Broecker’s teaching also contributed to his own writing. His first textbook, Tracers in the Sea (1982), on the chemistry of the ocean, was described in The New York Times as standard reading for scientists who use chemical clues to understand climate.” The book is long out of print but Broecker notes with satisfaction that copies are selling on Amazon for as much as $450. His How to Build a Habitable Planet was the outgrowth of a course he taught in the early 1980s. In 2012, Broecker published a revised edition, now co-authored with Charles Langmuir, a Harvard professor.
Broecker also played a role in the development of Frontiers of Science, the Core Curriculum course introduced by the College in the early 2000s. While the course was in its initial stages, he developed modules on climate change for the trial sections held in Miller Theatre. He continued to teach these modules when Frontiers became a required part of the Core, though he declined to teach discussion sections because he didn’t want to have to master the other disciplines taught in the course. “Too much new stuff to learn,” he says.

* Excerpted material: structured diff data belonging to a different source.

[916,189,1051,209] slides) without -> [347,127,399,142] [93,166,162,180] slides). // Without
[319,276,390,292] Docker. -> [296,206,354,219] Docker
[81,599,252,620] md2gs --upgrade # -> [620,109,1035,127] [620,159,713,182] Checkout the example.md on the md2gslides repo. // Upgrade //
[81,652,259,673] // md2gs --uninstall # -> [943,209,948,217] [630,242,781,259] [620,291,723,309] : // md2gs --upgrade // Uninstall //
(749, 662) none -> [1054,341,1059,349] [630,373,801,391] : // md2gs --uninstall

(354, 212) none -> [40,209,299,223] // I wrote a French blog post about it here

His prodigious scholarly output hasn’t stopped Broecker
from being a favorite of Columbia students.
Broecker has remained at the top of his field. He has been elected a member of the National Academy of Sciences and the American Academy of Arts and Sciences as well as a fellow of both the American and European Geophysical Unions. In addition to his National Medal of Science and Royal Society induction, he’s garnered just about every award imaginable for a geoscientist, notably the Vetlesen Prize, widely considered the geoscience equivalent of a Nobel Prize. In 2009, Broecker was awarded the Frontiers of Knowledge Award in Climate Change, one of the world’s largest science prizes, from Spain’s Banco Bilbao Vizcaya Argentaria Foundation.

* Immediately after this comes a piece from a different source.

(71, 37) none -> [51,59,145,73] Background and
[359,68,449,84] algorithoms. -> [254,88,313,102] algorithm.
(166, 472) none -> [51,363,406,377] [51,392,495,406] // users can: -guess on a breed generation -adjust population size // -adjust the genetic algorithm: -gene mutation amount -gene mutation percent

Now 80, Broecker shows little sign of slowing. Before being interviewed for this story, he had just returned from teaching a 7½-week course at Arizona State University in Tempe. This year, Geochemical Perspectives, a new journal published by the European Geophysical Union, will devote only its second issue to a single author: Wally Broecker. His contribution, “The Carbon Cycle and Climate Change: Memoirs of My 60 Years in Science,” is essentially an intellectual autobiography, recounting his triumphs and stumbles on the way to his major discoveries.

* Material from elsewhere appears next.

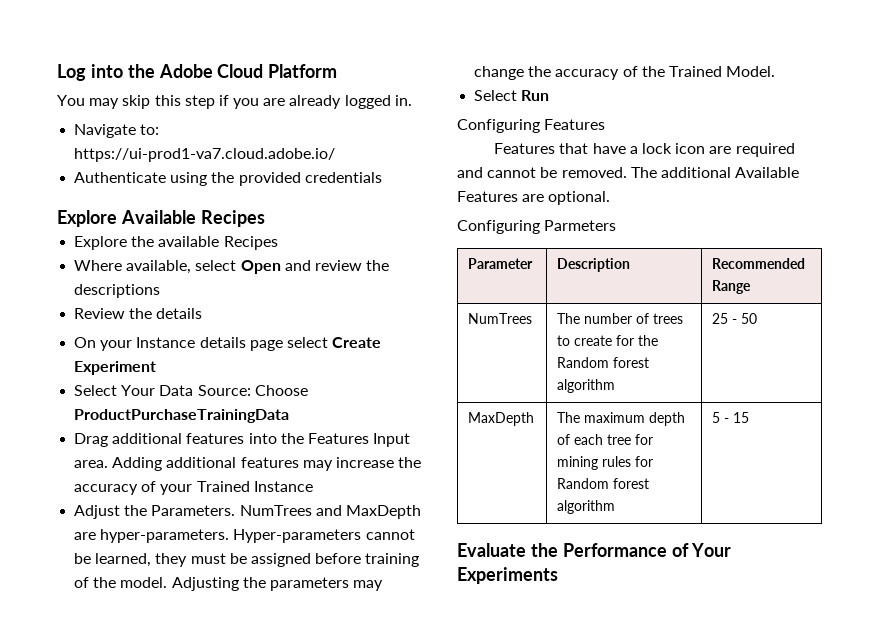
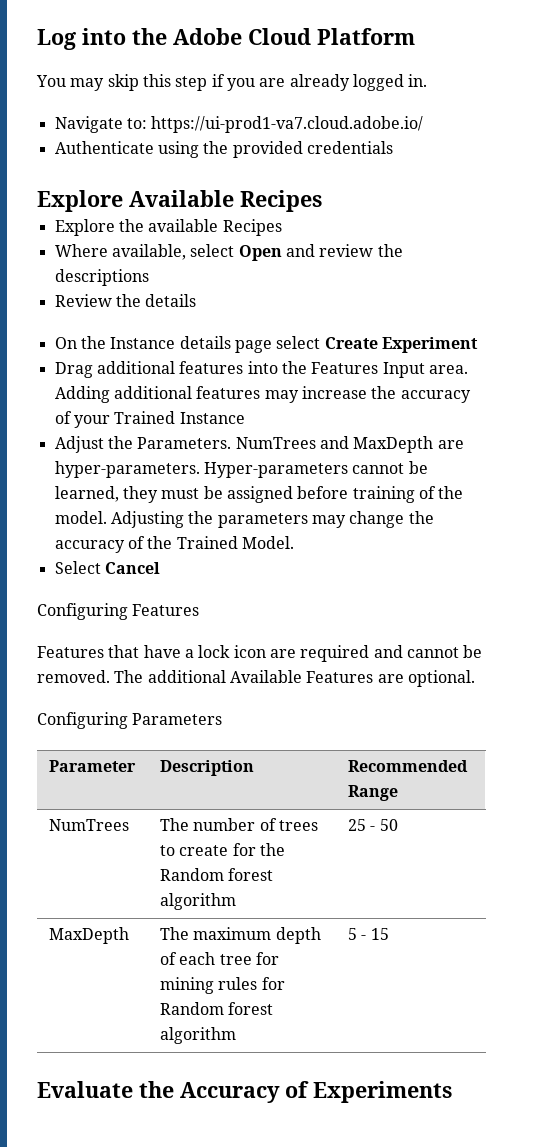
[100,340,133,351] your -> [80,336,106,349] the
[74,385,308,396] [74,409,290,423] // Select Your Data Source: Choose ProductPurchaseTrainingData -> (478, 345) none
[521,90,550,101] Run -> [104,562,160,574] Cancel
[544,220,617,231] Parmeters -> [132,713,223,725] Parameters
[562,543,732,557] Performance of Your -> [180,1081,309,1103] Accuracy of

Grace Broecker died in 2007. Their six children have produced eight grandchildren and five great-grandchildren. Broecker has since remarried to Elizabeth Clark, with whom he works at Lamont-Doherty. Though Broecker had made New Jersey his home for decades, the couple now lives on Riverside Drive near the Morningside Heights campus, making the short reverse commute to Lamont-Doherty. He stays active by walking 30 minutes each day. “I can pass for under 70 with no trouble,” he gently brags.
As for the future? Standing in his office near a wooden ship’s wheel — a gift from Lackner — Broecker doesn’t hesitate. “I’ll never retire,” he says. “I wouldn’t know what to do.”
Timothy P. Cross ’98 GSAS, a former CCT associate editor, is a freelance writer living in Brooklyn, N.Y. Robert E. Calem also contributed research to this story.